**Exercise:**
Your task is to copy the data exactly while leaving out every picture.

Stored records:
##########

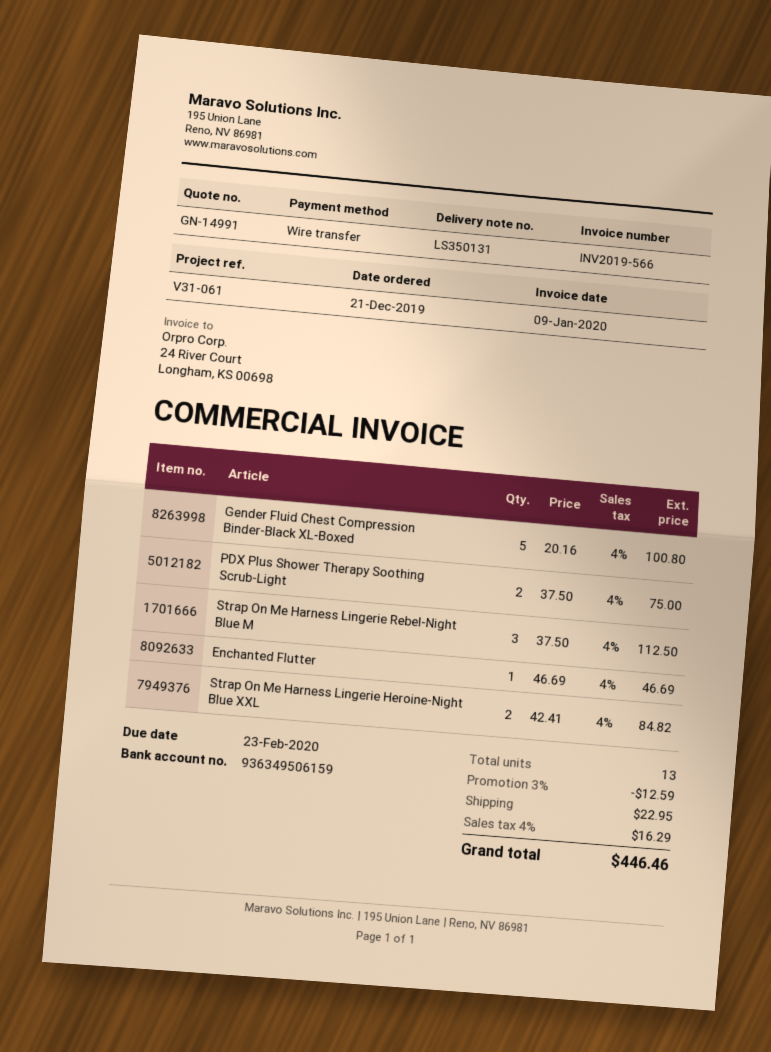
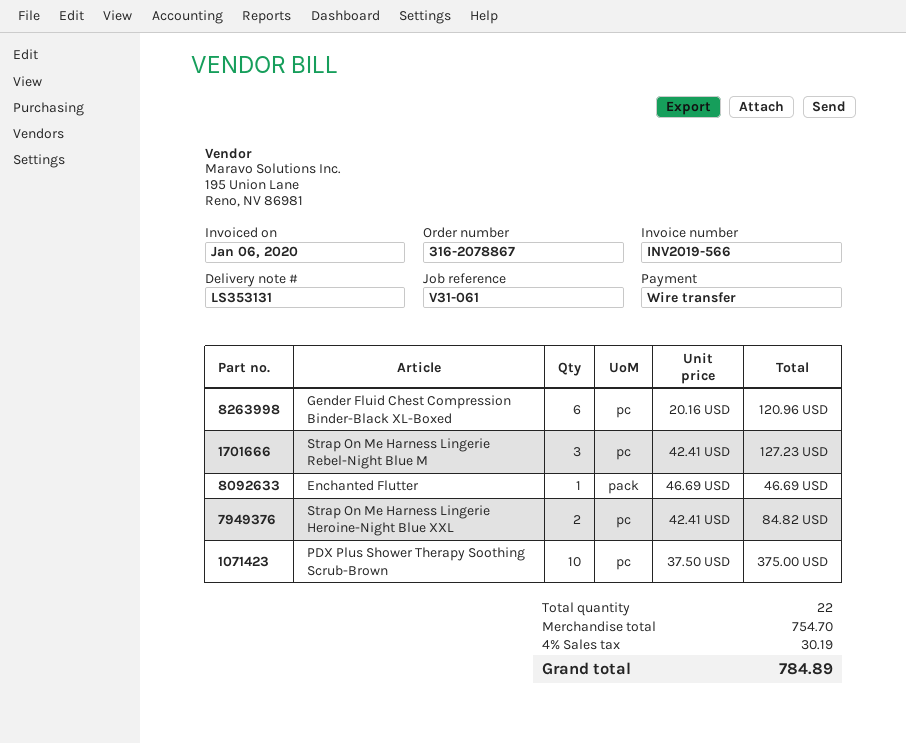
delivery note number: LS350131 -> LS353131
invoice date: 2020-01-09 -> 2020-01-06
Gender Fluid Chest Compression Binder-Black XL-Boxed: 5 x 20.16 = 100.80 -> 6 x 20.16 = 120.96
PDX Plus Shower Therapy Soothing Scrub-Light: 2 x 37.50 = 75.00 -> none
Strap On Me Harness Lingerie Rebel-Night Blue M: 3 x 37.50 = 112.50 -> 3 x 42.41 = 127.23
PDX Plus Shower Therapy Soothing Scrub-Brown: none -> 10 x 37.50 = 375.00
total quantity: 13 -> 22
discount: 3% = 12.59 -> none
shipping: 22.95 -> none
tax: 4% = 16.29 -> 4% = 30.19
total: 446.46 -> 784.89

##########

**Exercise answer:**
delivery note number: LS350131 -> LS353131
invoice date: 2020-01-09 -> 2020-01-06
Gender Fluid Chest Compression Binder-Black XL-Boxed: 5 x 20.16 = 100.80 -> 6 x 20.16 = 120.96
PDX Plus Shower Therapy Soothing Scrub-Light: 2 x 37.50 = 75.00 -> none
Strap On Me Harness Lingerie Rebel-Night Blue M: 3 x 37.50 = 112.50 -> 3 x 42.41 = 127.23
PDX Plus Shower Therapy Soothing Scrub-Brown: none -> 10 x 37.50 = 375.00
total quantity: 13 -> 22
discount: 3% = 12.59 -> none
shipping: 22.95 -> none
tax: 4% = 16.29 -> 4% = 30.19
total: 446.46 -> 784.89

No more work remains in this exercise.